Recent research illustrates the potential of automated classification based on macroscopic (Bremananth et al. 2009; Yu et al. 2009; Khairuddin et al. 2011; Khalid et al. 2011; Yusof et al. 2013a, 2013b; Zhao2013; Zhao et al. 2014a, 2014b; Filho et al. 2014) and microscopic (Mallik et al. 2011; Gurau et al. 2013; Guang-Sheng and Peng 2013; Cui et al. 2013) images. Although some studies show satisfactory results, they are either based on experiments using few species (Bremananth et al. 2009; Zhao 2013; Zhao et al. 2014a, 2014b; Mallik et al. 2011) or involve morphological wood features (Khairuddin et al. 2011; Khalid et al. 2011; Yusof et al. 2013a, 2013b; Gurau et al. 2013; Guang-Sheng and Peng2013). The latter, however, depend on segmentation (Guang-Sheng and Peng 2013), thus potentially resulting in variable results. Texture analysis has been introduced as a promising technique for wood species identification, avoiding the issue of the aforementioned segmentation bias. Texture attributes are able to describe the spatial organization of gray levels, as well as the variation of patterns in an area on the surface of the studied object (Ebert 1994). Filho et al. (2014) and Wang et al. (2013a, 2013b), have used texture attributes derived from macroscopic images to identify wood species. Few studies have reported on the use of texture analysis with microscopic transverse cross-section micro-imagery for wood species identification. For instance, texture features have been used to identify wood species from the Brazilian flora based on microscopic transverse cross-sections using local phase quantization, local binary patterns and gray-level co-occurrence matrix (Martins et al. 2012, 2013; Cavalin et al. 2013).
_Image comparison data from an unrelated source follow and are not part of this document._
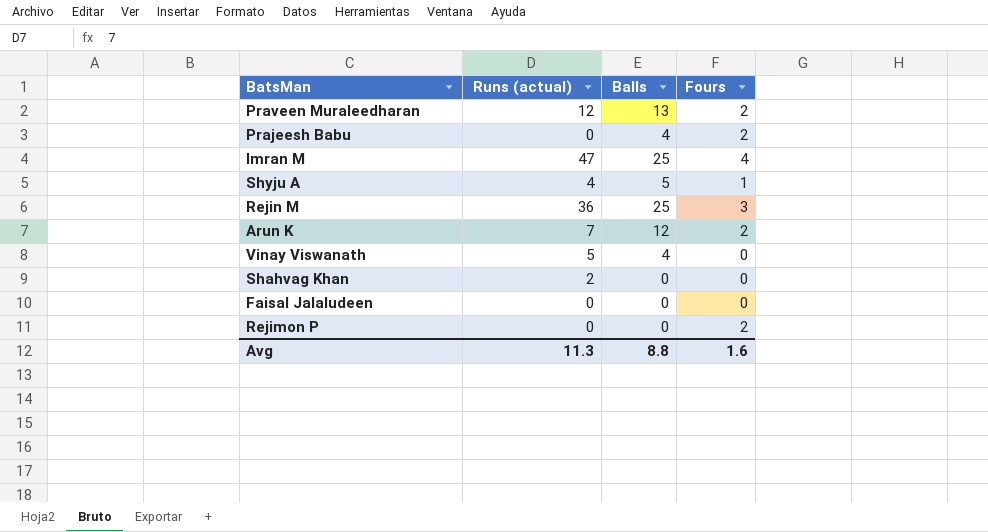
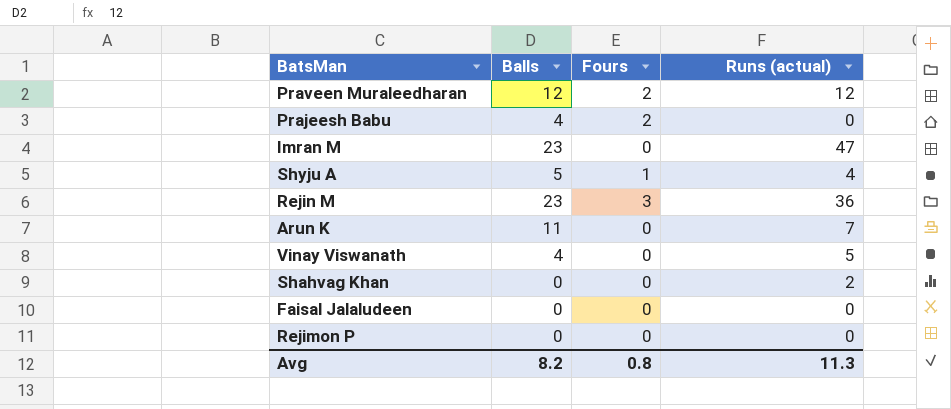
column Runs (actual) | position: 2 -> 4
Praveen Muraleedharan | Balls: 13 -> 12
Imran M | Balls: 25 -> 23
Imran M | Fours: 4 -> 0
Rejin M | Balls: 25 -> 23
Arun K | Balls: 12 -> 11
Arun K | Fours: 2 -> 0
Rejimon P | Fours: 2 -> 0
Avg | Balls: 8.8 -> 8.2
Avg | Fours: 1.6 -> 0.8

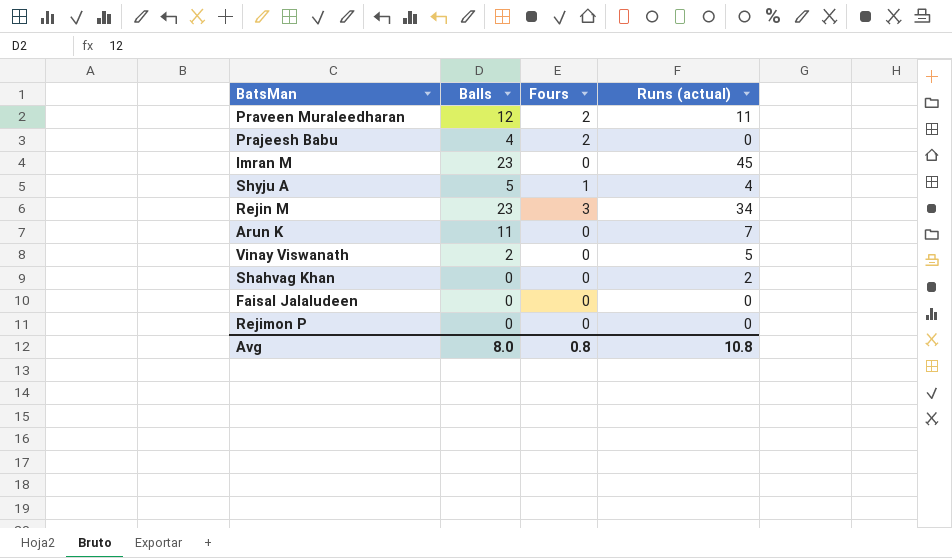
Praveen Muraleedharan | Runs (actual): 12 -> 11
Imran M | Runs (actual): 47 -> 45
Rejin M | Runs (actual): 36 -> 34
Vinay Viswanath | Balls: 4 -> 2
Avg | Balls: 8.2 -> 8.0
Avg | Runs (actual): 11.3 -> 10.8

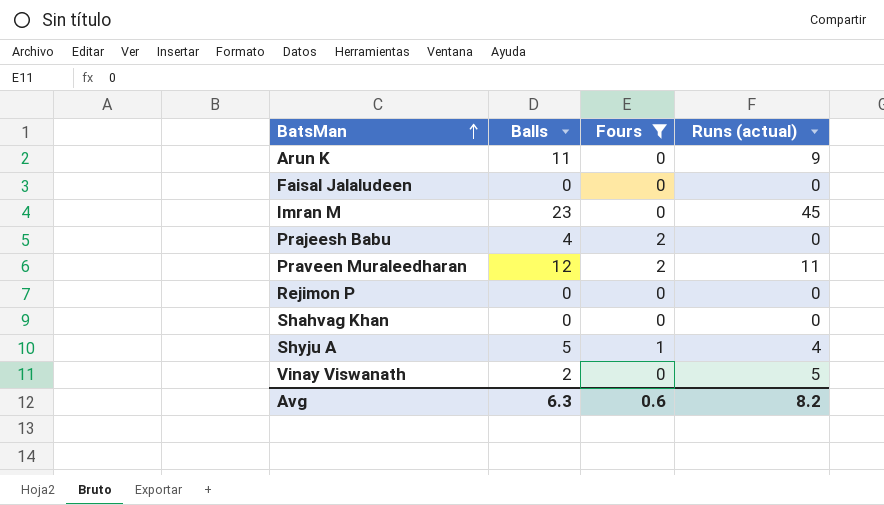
filter: none -> Fours != 3
row order: none -> BatsMan ascending
Arun K | Runs (actual): 7 -> 9
Shahvag Khan | Runs (actual): 2 -> 0
Avg | Balls: 8.0 -> 6.3
Avg | Fours: 0.8 -> 0.6
Avg | Runs (actual): 10.8 -> 8.2

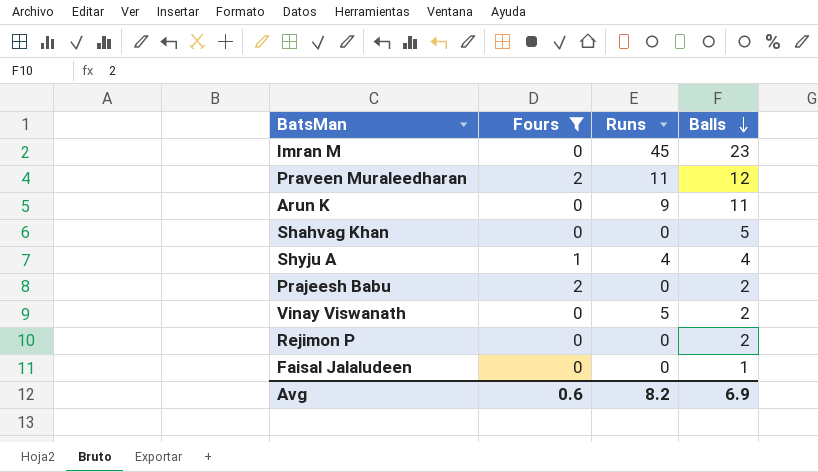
row order: BatsMan ascending -> Balls descending
column name: Runs (actual) -> Runs
column Balls | position: 2 -> 4
Shahvag Khan | Balls: 0 -> 5
Shyju A | Balls: 5 -> 4
Prajeesh Babu | Balls: 4 -> 2
Rejimon P | Balls: 0 -> 2
Faisal Jalaludeen | Balls: 0 -> 1
Avg | Balls: 6.3 -> 6.9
Remarkably, the African continent, and especially the Congo Basin, is hardly represented in the above-mentioned studies regarding texture-based classification. The Congo Basin is, however, the second largest tropical forest region after the Amazon. Although the Democratic Republic of Congo (DRC) is the only African country within the world’s top ten of most forested countries, long-term data are lacking, as well as reliable data on volumes of wood species for export (Verbeeck et al. 2011). Therefore, this research focuses on commercial timber species of the DRC, using the wood collection of the Belgian Royal Museum for Central Africa (RMCA), housing the world’s largest wood collection on Congolese woody species (Beeckman 2007). The discriminative potential of texture features, extracted from microscopic transverse cross-sections, is tested. Lower magnifications of such sections show patterns of vessels, fibres and parenchyma that are often characteristic of a species, or more generally, of a taxon (Ruffinatto et al. 2015).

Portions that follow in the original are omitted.